[Items listed in a dataset]

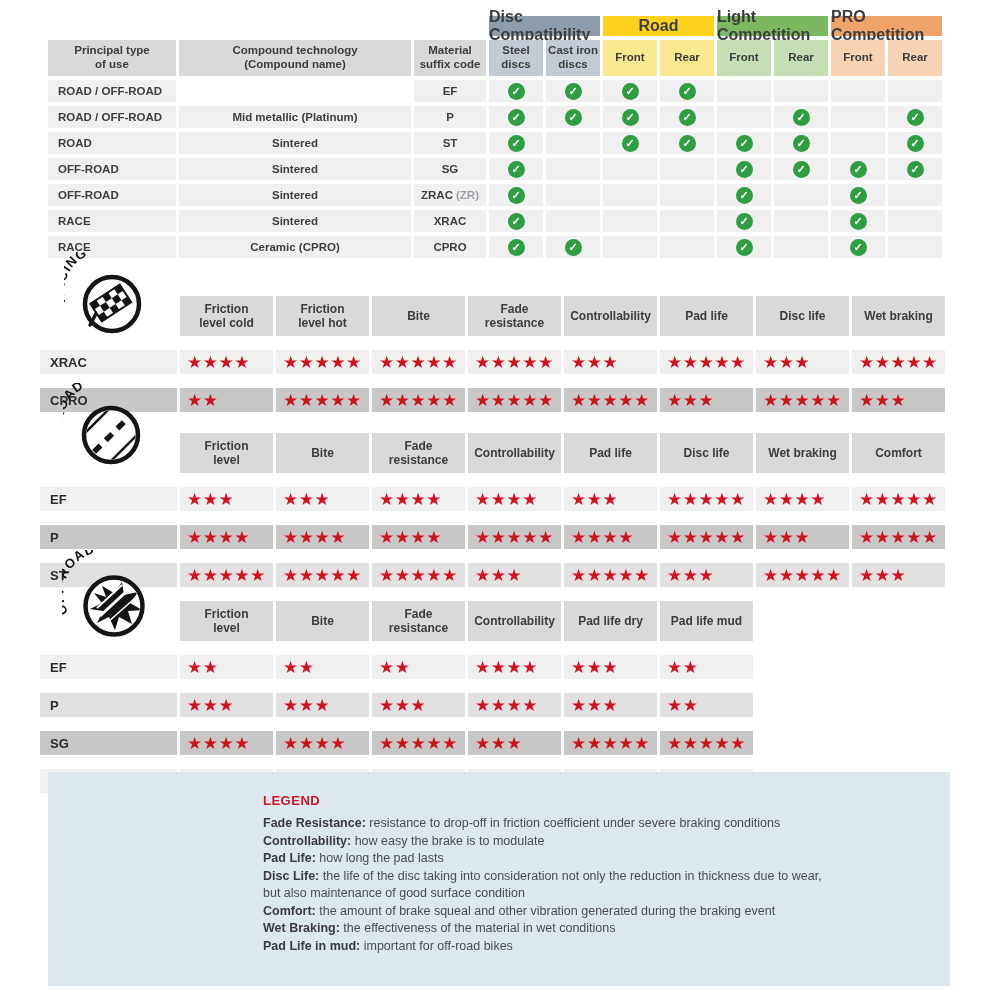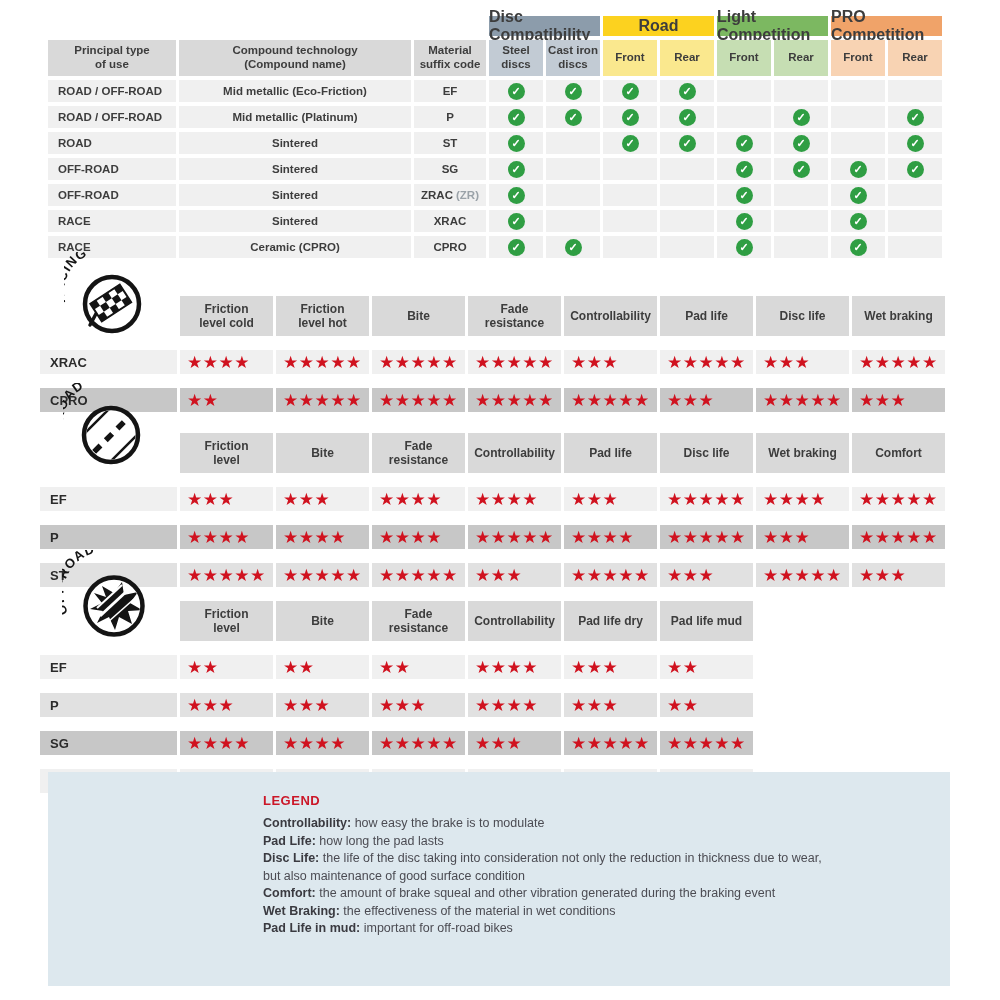--- a/index.html
+++ b/index.html
@@ -100,21 +100,20 @@
 discs</div>
       <div class="col-head tint-slate-light" style="grid-area: 2 / 5;">Cast iron
 discs</div>
       <div class="col-head tint-yellow-light" style="grid-area: 2 / 6;">Front</div>
       <div class="col-head tint-yellow-light" style="grid-area: 2 / 7;">Rear</div>
       <div class="col-head tint-green-light" style="grid-area: 2 / 8;">Front</div>
       <div class="col-head tint-green-light" style="grid-area: 2 / 9;">Rear</div>
       <div class="col-head tint-orange-light" style="grid-area: 2 / 10;">Front</div>
       <div class="col-head tint-orange-light" style="grid-area: 2 / 11;">Rear</div>
       <div class="cell use-cell" style="grid-area: 3 / 1;">ROAD / OFF-ROAD</div>
-      <div class="cell center" style="grid-area: 3 / 2;">Mid metallic (Eco-Friction)</div>
       <div class="cell center" style="grid-area: 3 / 3;">
         <span>EF</span>
       </div>
       <div class="cell center" style="grid-area: 3 / 4;">
         <span class="check">✓</span>
       </div>
       <div class="cell center" style="grid-area: 3 / 5;">
         <span class="check">✓</span>
       </div>
       <div class="cell center" style="grid-area: 3 / 6;">
@@ -559,20 +558,21 @@
       </div>
       <div class="stars-cell shade-light" style="grid-area: 5 / 7;">
         <span class="stars">★★★★★</span>
       </div>
     </div>
 
   <div id="legend">
     <div id="legend-inner">
       <div id="legend-title">LEGEND</div>
       <div id="legend-lines">
+          <div class="legend-line"><span class="legend-term">Fade Resistance</span><span class="legend-desc">resistance to drop-off in friction coefficient under severe braking conditions</span></div>
           <div class="legend-line"><span class="legend-term">Controllability</span><span class="legend-desc">how easy the brake is to modulate</span></div>
           <div class="legend-line"><span class="legend-term">Pad Life</span><span class="legend-desc">how long the pad lasts</span></div>
           <div class="legend-line"><span class="legend-term">Disc Life</span><span class="legend-desc">the life of the disc taking into consideration not only the reduction in thickness due to wear,</span></div>
           <div class="legend-line"><span class="legend-desc">but also maintenance of good surface condition</span></div>
           <div class="legend-line"><span class="legend-term">Comfort</span><span class="legend-desc">the amount of brake squeal and other vibration generated during the braking event</span></div>
           <div class="legend-line"><span class="legend-term">Wet Braking</span><span class="legend-desc">the effectiveness of the material in wet conditions</span></div>
           <div class="legend-line"><span class="legend-term">Pad Life in mud</span><span class="legend-desc">important for off-road bikes</span></div>
         </div>
     </div>
   </div>

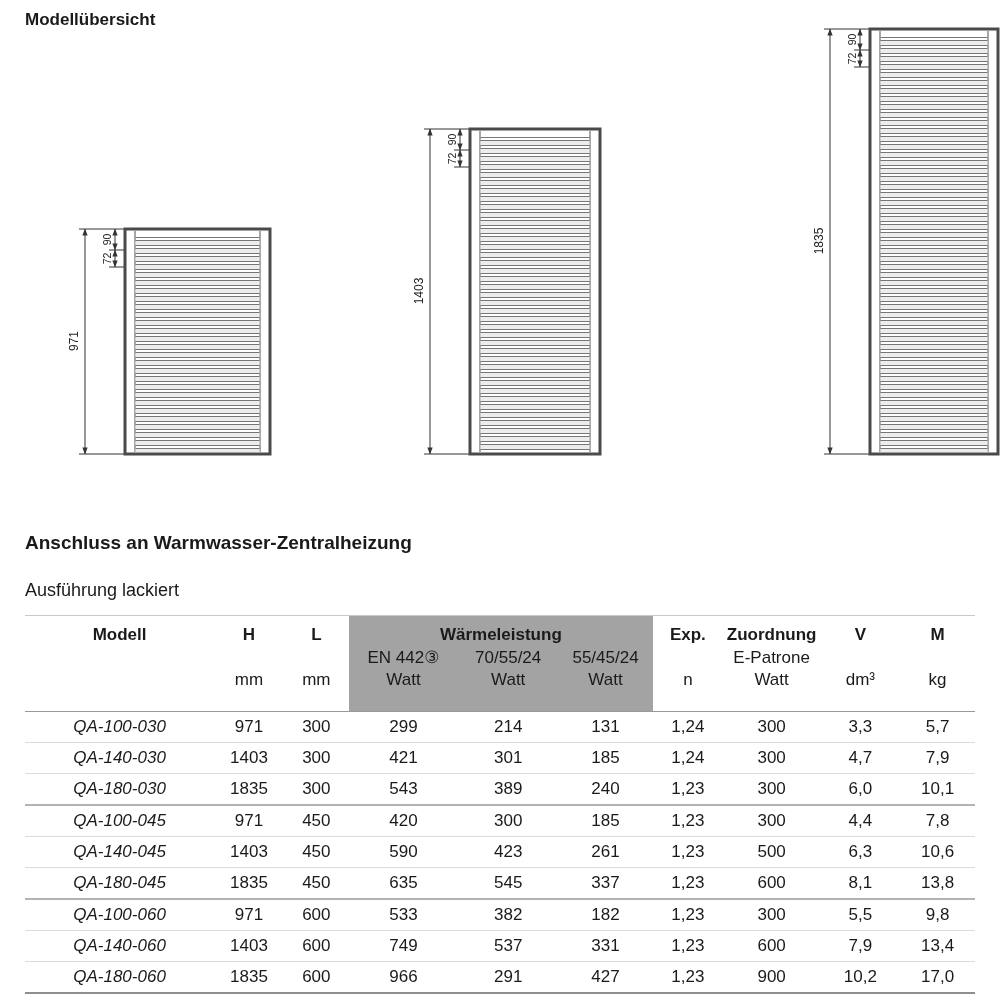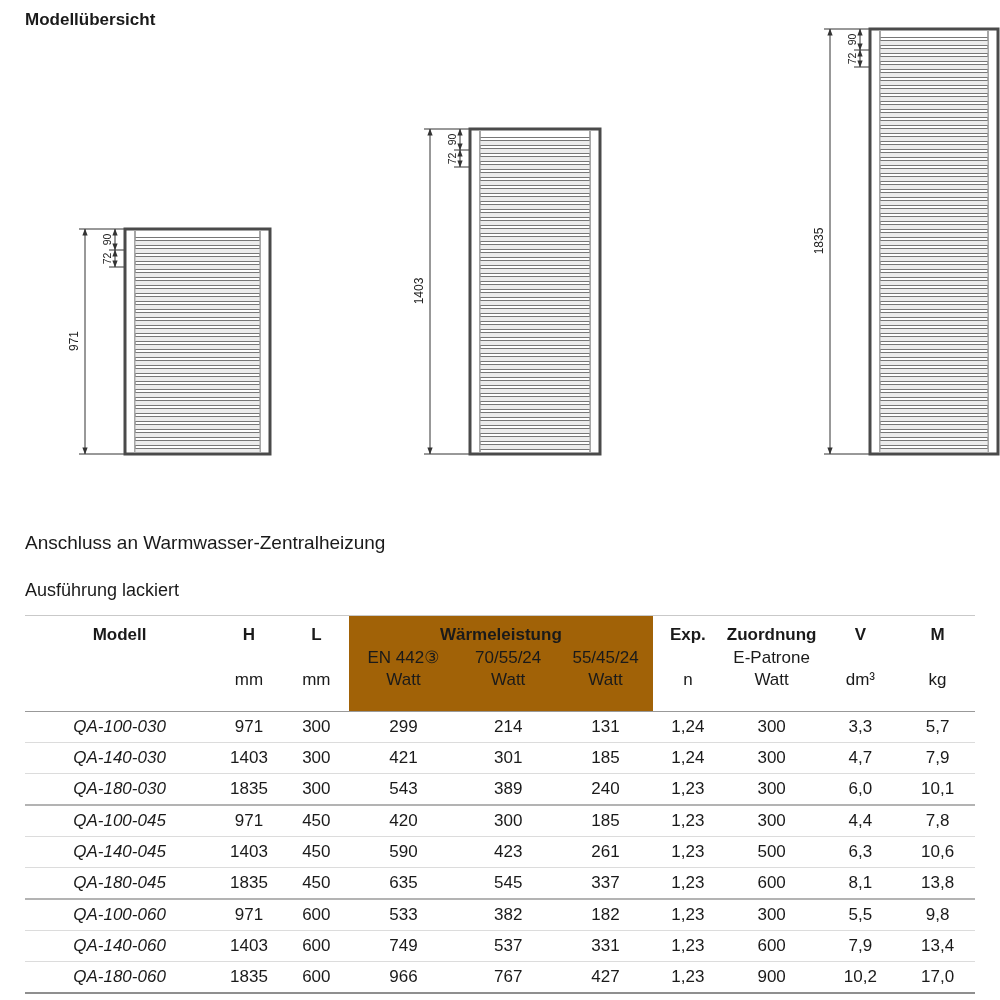--- a/index.html
+++ b/index.html
@@ -11,31 +11,31 @@
   .page-title{position:absolute;top:2px;left:0;font-size:17px;font-weight:bold;}
   .diagrams{position:absolute;bottom:0;left:0;display:flex;align-items:flex-end;}
   .d1{margin-left:40px;}
   .d2{margin-left:134px;}
   .d3{margin-left:204px;}
   svg text{font-family:"Liberation Sans", sans-serif;fill:#222;}
   .dim-label{font-size:12px;}
   .dim-label-sm{font-size:10.5px;}
 
   
-  .section-heading{font-size:19px;font-weight:normal;margin:72px 0 0 0;}
+  .section-heading{font-size:19px;font-weight:bold;margin:72px 0 0 0;}
   .section-subtitle{font-size:18px;font-weight:normal;margin:26px 0 0 0;}
 
   
   table.spec{border-collapse:collapse;width:950px;margin-top:14px;font-size:17px;
     border-top:1px solid #c9c9c9;border-bottom:2px solid #8f8f8f;}
   table.spec th, table.spec td{text-align:center;font-weight:normal;}
   thead{border-bottom:1px solid #999;}
   tr.head-1 th{font-weight:bold;padding:9px 4px 2px 4px;vertical-align:middle;}
   tr.head-2 th{padding:0 4px 20px 4px;vertical-align:bottom;line-height:22px;}
-  .shade{background:#a16207;}
+  .shade{background:#a3a3a3;}
   tbody td{padding:5px 4px;}
   tbody tr{border-top:1px solid #dcdcdc;}
   tbody tr:first-child{border-top:none;}
   tbody tr.group-start{border-top:2px solid #b3b3b3;}
   td.model{font-weight:bold;font-style:italic;}
 </style>
 </head>
 <body>
 
 <div class="page">
@@ -280,21 +280,21 @@
         <td>1,23</td>
         <td>600</td>
         <td>7,9</td>
         <td>13,4</td>
       </tr>
       <tr>
         <td class="model">QA-180-060</td>
         <td>1835</td>
         <td>600</td>
         <td>966</td>
-        <td>767</td>
+        <td>291</td>
         <td>427</td>
         <td>1,23</td>
         <td>900</td>
         <td>10,2</td>
         <td>17,0</td>
       </tr>
     </tbody>
   </table>
 
 </div>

■ What you need to do ■
Go through the data, and copy each line in which the word "yellow" appears.

■ Reply to the exercise ■
       <div class="col-head tint-yellow-light" style="grid-area: 2 / 6;">Front</div>
       <div class="col-head tint-yellow-light" style="grid-area: 2 / 7;">Rear</div>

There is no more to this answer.